Seestadtareal Bregenz, Bregenz
Als funktionelle und strukturelle Ergänzung des bestehenden städtischen Angebotes der Bregenzer Innenstadt erstreckt sich das neue Ensemble vom Bahnhofsgelände bis zur Einmündung in die Fußgängerzone des Zentrums. Westseitig erfährt der abschließende, viergeschossige Kopfbaukörper im nebenliegenden Gebäude seine dimensionelle Zuweisung. In ihrem städtebaulichen Zusammenspiel bilden diese Baukörper als Tor zur Stadt einen prägnanten Zugang zum neuen Areal. An dieser Stelle weist das Ensemble seine höchste strukturelle Dichte auf, die sich im weiteren östlichen Verlauf zunehmend auflockert.
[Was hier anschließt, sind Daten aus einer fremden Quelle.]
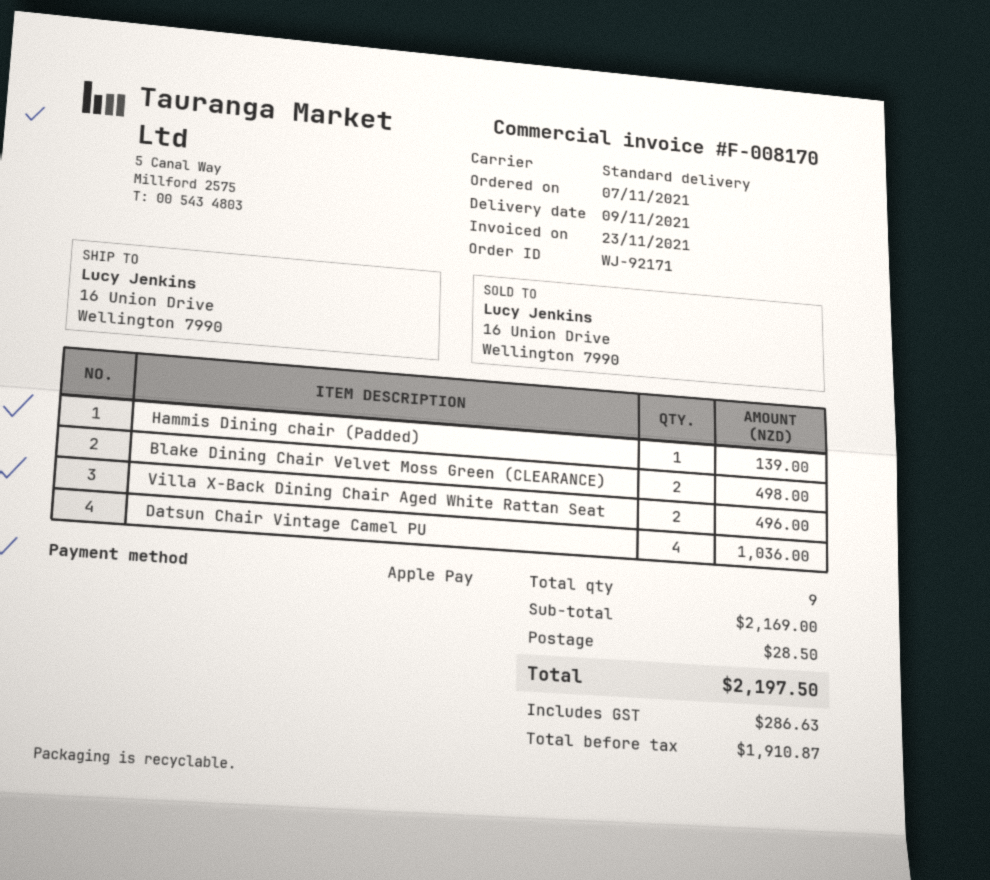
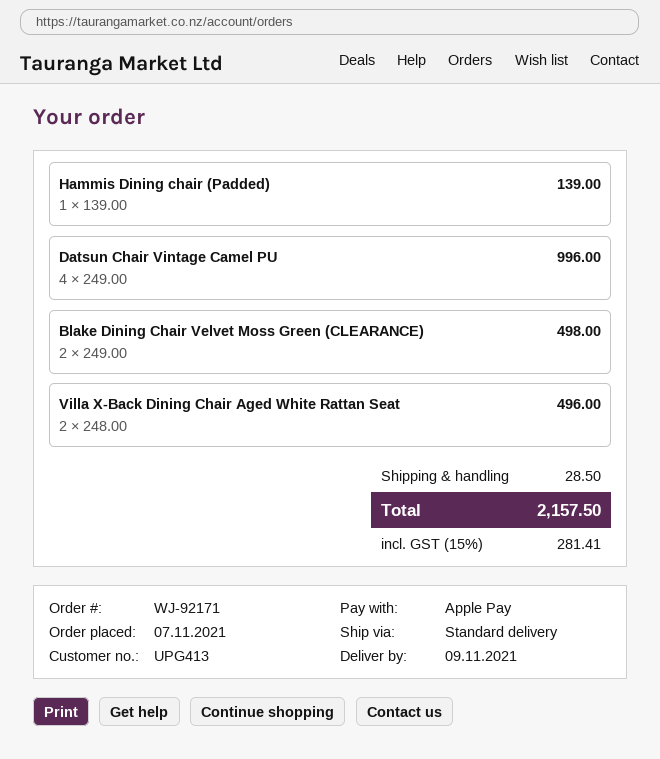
Datsun Chair Vintage Camel PU: 4 for 1036.00 -> 4 for 996.00
tax: 286.63 -> 281.41
total: 2197.50 -> 2157.50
Der Verzicht auf eine durchgängige Bebauung im oberen Geschoßbereich erfolgt unter Bezugnahme auf den vorhandenen baulichen Bestand entlang der Seestraße und gliedert das Ensemble in vier rhythmisch positionierte Gebäudesequenzen von schlüssiger Maßstäblichkeit. Die Gebäudekanten nehmen die Dimensionen der sich fortsetzenden Bebauung – u.a. Tourismushaus, Landesmuseum, Theater am Kornmarkt, Kunsthaus und Hauptpost in Richtung Osten auf. Seeseitig bildet die zurückgesetzt durchgehende Erdgeschoßzone einen homogenen Abschluss der städtischen Bebauung. Eine Abstufung der südseitigen Gebäudehöhen setzt das Ensemble in ausgewogenen Dialog mit der Bebauung entlang der Bahnhofstraße.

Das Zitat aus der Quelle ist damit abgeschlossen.